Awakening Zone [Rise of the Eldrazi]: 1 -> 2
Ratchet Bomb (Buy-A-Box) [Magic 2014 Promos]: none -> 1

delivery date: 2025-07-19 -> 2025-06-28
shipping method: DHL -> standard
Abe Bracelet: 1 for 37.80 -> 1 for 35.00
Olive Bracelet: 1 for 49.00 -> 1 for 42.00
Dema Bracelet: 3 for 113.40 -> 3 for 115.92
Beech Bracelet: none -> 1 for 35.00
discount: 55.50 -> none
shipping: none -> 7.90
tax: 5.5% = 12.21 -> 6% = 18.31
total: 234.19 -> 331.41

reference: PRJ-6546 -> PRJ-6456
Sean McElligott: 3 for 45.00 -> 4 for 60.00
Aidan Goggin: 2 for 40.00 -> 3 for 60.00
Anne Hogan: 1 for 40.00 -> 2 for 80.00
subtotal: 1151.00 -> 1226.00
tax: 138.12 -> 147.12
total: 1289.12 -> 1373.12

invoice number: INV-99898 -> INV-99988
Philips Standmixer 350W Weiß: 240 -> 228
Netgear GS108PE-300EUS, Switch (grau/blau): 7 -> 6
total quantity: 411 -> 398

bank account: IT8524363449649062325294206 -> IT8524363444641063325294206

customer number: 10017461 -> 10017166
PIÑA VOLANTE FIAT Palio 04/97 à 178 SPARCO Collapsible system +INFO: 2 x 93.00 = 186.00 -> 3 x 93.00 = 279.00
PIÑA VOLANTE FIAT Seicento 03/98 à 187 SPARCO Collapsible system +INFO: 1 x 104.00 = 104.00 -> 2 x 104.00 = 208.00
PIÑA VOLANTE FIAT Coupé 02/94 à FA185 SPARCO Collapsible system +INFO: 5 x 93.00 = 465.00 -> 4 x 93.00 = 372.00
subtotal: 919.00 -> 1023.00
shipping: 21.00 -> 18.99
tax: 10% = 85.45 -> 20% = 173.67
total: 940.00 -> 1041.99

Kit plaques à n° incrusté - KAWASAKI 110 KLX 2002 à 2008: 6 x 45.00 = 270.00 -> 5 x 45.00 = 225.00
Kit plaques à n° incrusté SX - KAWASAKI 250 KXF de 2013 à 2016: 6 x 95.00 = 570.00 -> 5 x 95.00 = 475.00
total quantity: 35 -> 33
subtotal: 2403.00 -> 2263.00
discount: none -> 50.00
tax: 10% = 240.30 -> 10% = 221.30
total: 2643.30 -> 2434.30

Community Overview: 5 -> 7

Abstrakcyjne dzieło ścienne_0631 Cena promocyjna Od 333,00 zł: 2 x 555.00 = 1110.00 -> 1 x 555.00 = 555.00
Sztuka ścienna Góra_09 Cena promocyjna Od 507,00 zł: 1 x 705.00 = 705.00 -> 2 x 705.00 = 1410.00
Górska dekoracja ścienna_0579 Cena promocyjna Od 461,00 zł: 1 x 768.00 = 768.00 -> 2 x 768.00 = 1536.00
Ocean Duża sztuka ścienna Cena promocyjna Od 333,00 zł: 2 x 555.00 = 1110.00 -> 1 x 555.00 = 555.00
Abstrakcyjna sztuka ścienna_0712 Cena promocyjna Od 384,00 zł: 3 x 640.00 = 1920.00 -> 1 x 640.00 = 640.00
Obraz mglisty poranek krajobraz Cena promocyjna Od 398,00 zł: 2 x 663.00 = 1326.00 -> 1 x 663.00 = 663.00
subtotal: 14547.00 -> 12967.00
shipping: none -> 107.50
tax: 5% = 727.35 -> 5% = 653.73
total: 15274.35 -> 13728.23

* [Task objective]: Reproduce the data. Keep it exact.

* [Result of the exercise]:
Awakening Zone [Rise of the Eldrazi]: 1 -> 2
Ratchet Bomb (Buy-A-Box) [Magic 2014 Promos]: none -> 1

delivery date: 2025-07-19 -> 2025-06-28
shipping method: DHL -> standard
Abe Bracelet: 1 for 37.80 -> 1 for 35.00
Olive Bracelet: 1 for 49.00 -> 1 for 42.00
Dema Bracelet: 3 for 113.40 -> 3 for 115.92
Beech Bracelet: none -> 1 for 35.00
discount: 55.50 -> none
shipping: none -> 7.90
tax: 5.5% = 12.21 -> 6% = 18.31
total: 234.19 -> 331.41

reference: PRJ-6546 -> PRJ-6456
Sean McElligott: 3 for 45.00 -> 4 for 60.00
Aidan Goggin: 2 for 40.00 -> 3 for 60.00
Anne Hogan: 1 for 40.00 -> 2 for 80.00
subtotal: 1151.00 -> 1226.00
tax: 138.12 -> 147.12
total: 1289.12 -> 1373.12

invoice number: INV-99898 -> INV-99988
Philips Standmixer 350W Weiß: 240 -> 228
Netgear GS108PE-300EUS, Switch (grau/blau): 7 -> 6
total quantity: 411 -> 398

bank account: IT8524363449649062325294206 -> IT8524363444641063325294206

customer number: 10017461 -> 10017166
PIÑA VOLANTE FIAT Palio 04/97 à 178 SPARCO Collapsible system +INFO: 2 x 93.00 = 186.00 -> 3 x 93.00 = 279.00
PIÑA VOLANTE FIAT Seicento 03/98 à 187 SPARCO Collapsible system +INFO: 1 x 104.00 = 104.00 -> 2 x 104.00 = 208.00
PIÑA VOLANTE FIAT Coupé 02/94 à FA185 SPARCO Collapsible system +INFO: 5 x 93.00 = 465.00 -> 4 x 93.00 = 372.00
subtotal: 919.00 -> 1023.00
shipping: 21.00 -> 18.99
tax: 10% = 85.45 -> 20% = 173.67
total: 940.00 -> 1041.99

Kit plaques à n° incrusté - KAWASAKI 110 KLX 2002 à 2008: 6 x 45.00 = 270.00 -> 5 x 45.00 = 225.00
Kit plaques à n° incrusté SX - KAWASAKI 250 KXF de 2013 à 2016: 6 x 95.00 = 570.00 -> 5 x 95.00 = 475.00
total quantity: 35 -> 33
subtotal: 2403.00 -> 2263.00
discount: none -> 50.00
tax: 10% = 240.30 -> 10% = 221.30
total: 2643.30 -> 2434.30

Community Overview: 5 -> 7

Abstrakcyjne dzieło ścienne_0631 Cena promocyjna Od 333,00 zł: 2 x 555.00 = 1110.00 -> 1 x 555.00 = 555.00
Sztuka ścienna Góra_09 Cena promocyjna Od 507,00 zł: 1 x 705.00 = 705.00 -> 2 x 705.00 = 1410.00
Górska dekoracja ścienna_0579 Cena promocyjna Od 461,00 zł: 1 x 768.00 = 768.00 -> 2 x 768.00 = 1536.00
Ocean Duża sztuka ścienna Cena promocyjna Od 333,00 zł: 2 x 555.00 = 1110.00 -> 1 x 555.00 = 555.00
Abstrakcyjna sztuka ścienna_0712 Cena promocyjna Od 384,00 zł: 3 x 640.00 = 1920.00 -> 1 x 640.00 = 640.00
Obraz mglisty poranek krajobraz Cena promocyjna Od 398,00 zł: 2 x 663.00 = 1326.00 -> 1 x 663.00 = 663.00
subtotal: 14547.00 -> 12967.00
shipping: none -> 107.50
tax: 5% = 727.35 -> 5% = 653.73
total: 15274.35 -> 13728.23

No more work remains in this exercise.